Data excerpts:

::::

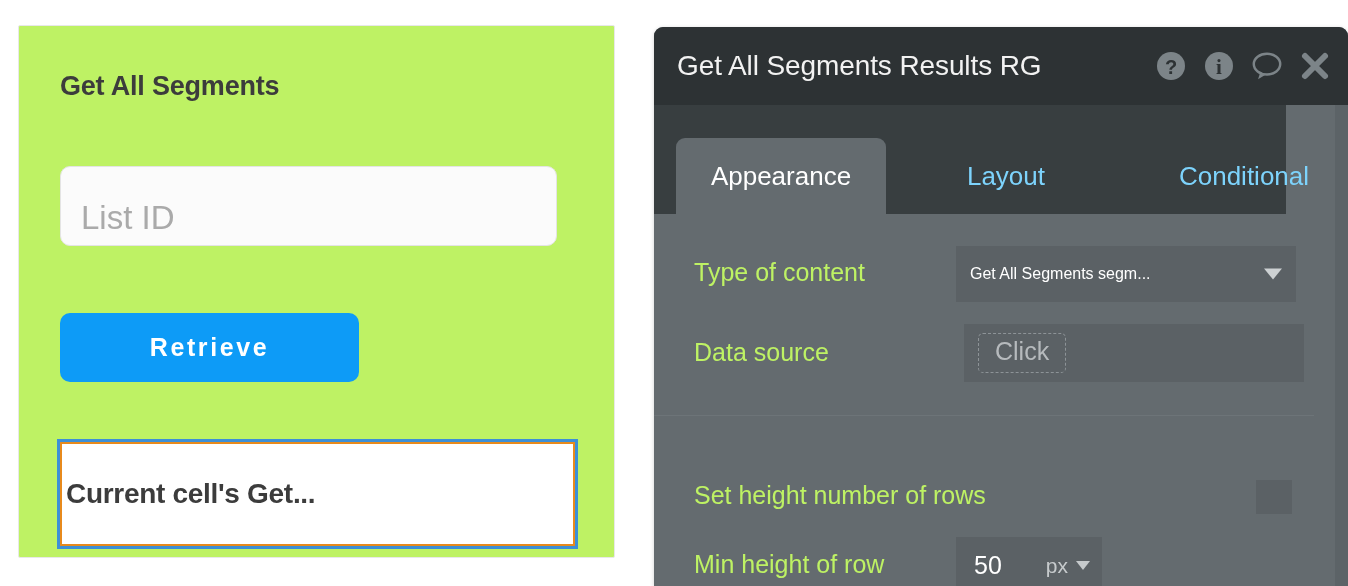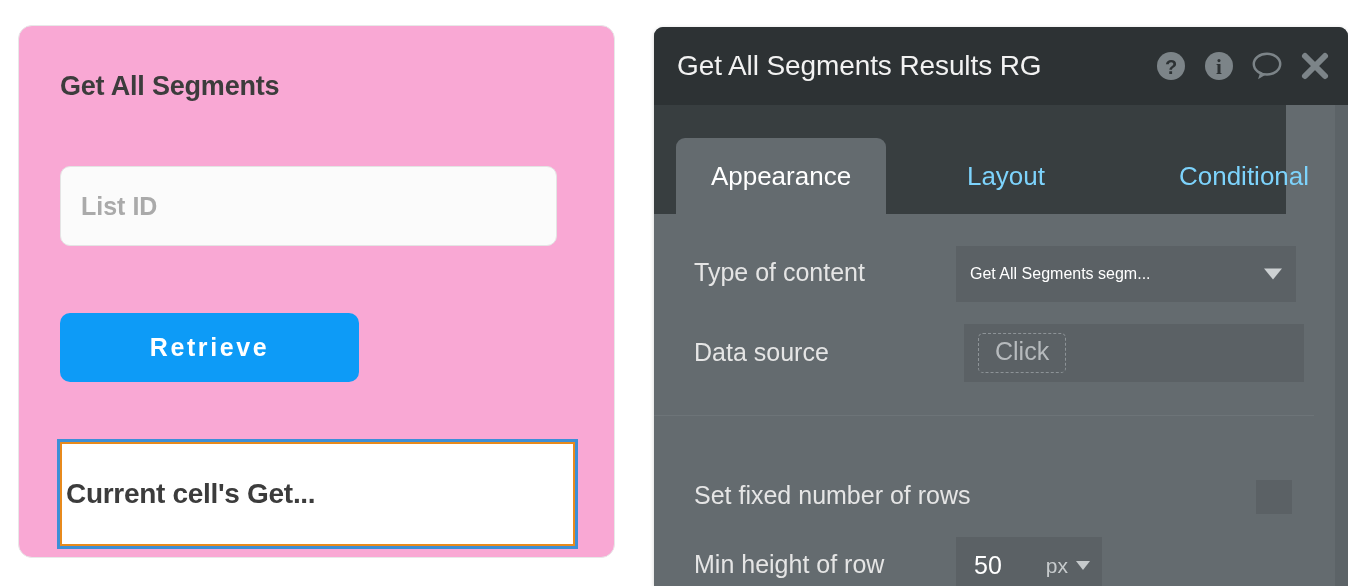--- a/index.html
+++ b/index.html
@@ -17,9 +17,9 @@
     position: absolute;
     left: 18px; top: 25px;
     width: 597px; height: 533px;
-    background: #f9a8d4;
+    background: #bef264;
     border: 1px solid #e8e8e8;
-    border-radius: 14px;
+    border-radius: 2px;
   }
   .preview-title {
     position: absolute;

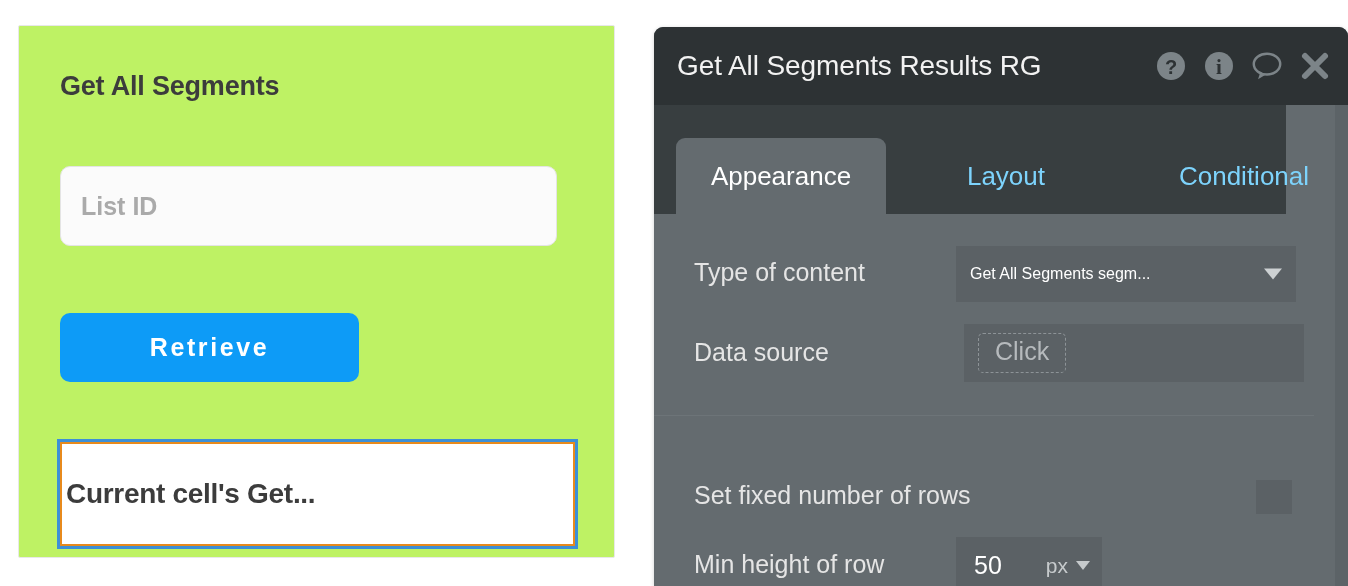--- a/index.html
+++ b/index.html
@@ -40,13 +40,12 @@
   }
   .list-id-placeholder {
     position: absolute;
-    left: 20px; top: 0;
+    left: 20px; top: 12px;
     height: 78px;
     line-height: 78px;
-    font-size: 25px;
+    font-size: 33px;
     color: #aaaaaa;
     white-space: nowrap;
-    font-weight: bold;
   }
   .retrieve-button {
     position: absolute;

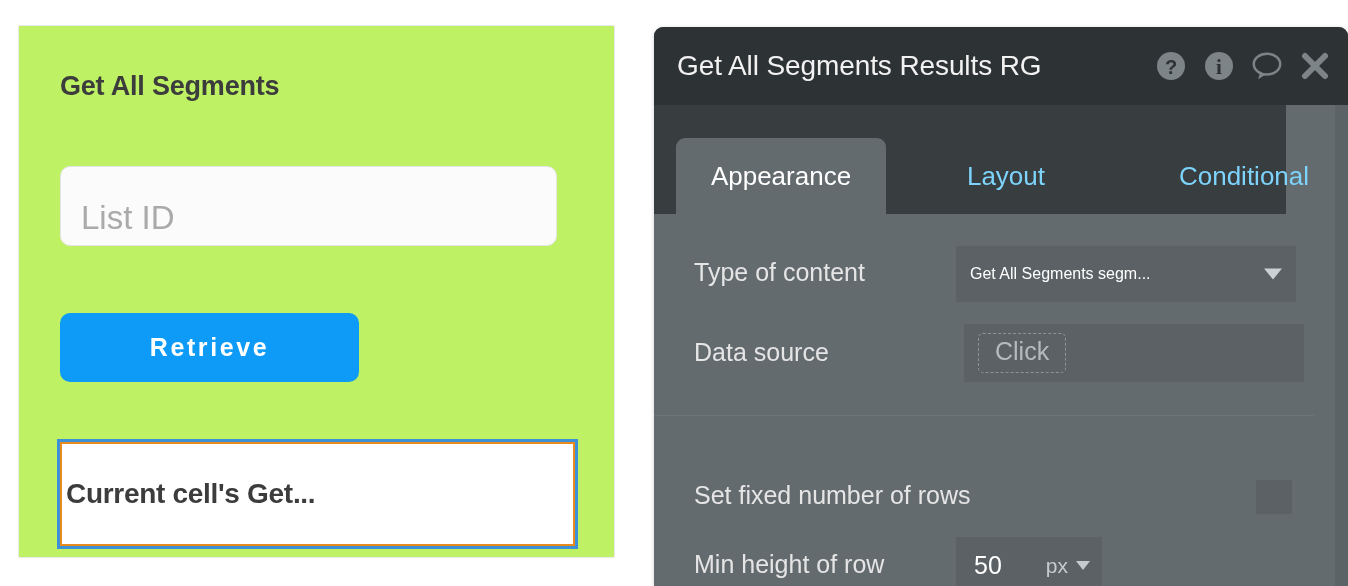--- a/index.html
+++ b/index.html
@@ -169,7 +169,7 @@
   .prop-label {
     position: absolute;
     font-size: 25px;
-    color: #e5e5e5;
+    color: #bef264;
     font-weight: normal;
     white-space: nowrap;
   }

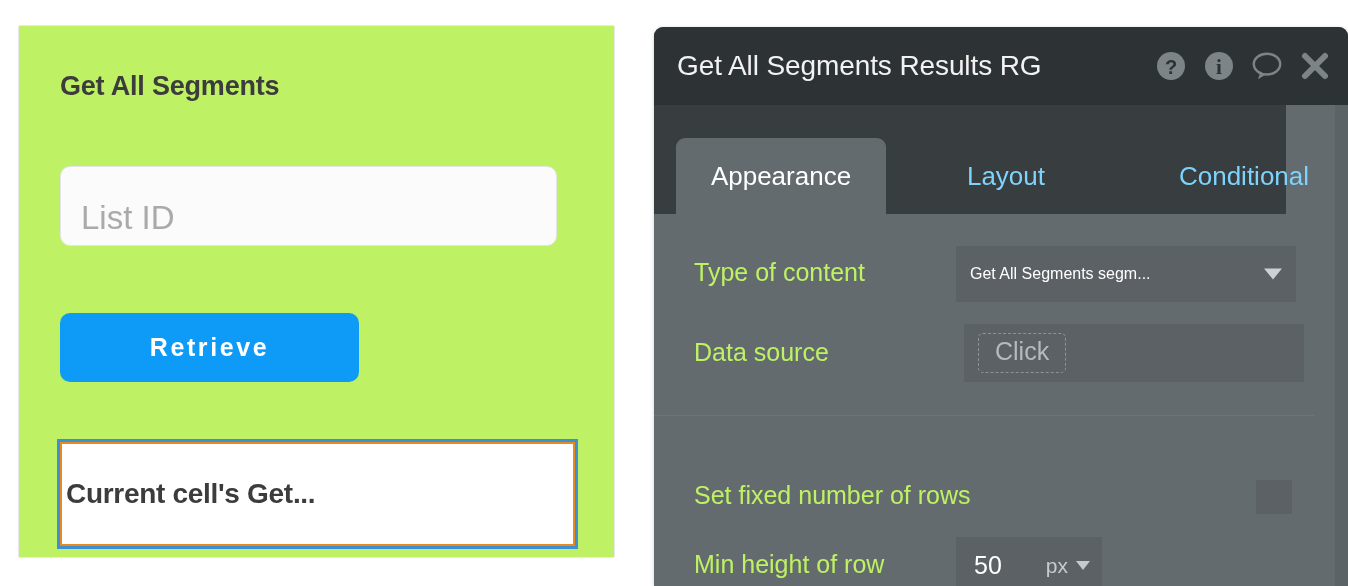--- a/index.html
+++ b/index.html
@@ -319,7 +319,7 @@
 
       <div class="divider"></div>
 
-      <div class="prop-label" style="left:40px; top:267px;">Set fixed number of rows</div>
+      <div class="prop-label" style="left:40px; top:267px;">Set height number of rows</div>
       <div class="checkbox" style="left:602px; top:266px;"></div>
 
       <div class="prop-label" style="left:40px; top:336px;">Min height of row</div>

::::

Exercise directions »
Search the records line by line for the word "left" and copy every line where it appears.

Expected output »
     left: 18px; top: 25px;
-    left: 20px; top: 0;
+    left: 20px; top: 12px;
-      <div class="prop-label" style="left:40px; top:267px;">Set fixed number of rows</div>
+      <div class="prop-label" style="left:40px; top:267px;">Set height number of rows</div>
       <div class="checkbox" style="left:602px; top:266px;"></div>
       <div class="prop-label" style="left:40px; top:336px;">Min height of row</div>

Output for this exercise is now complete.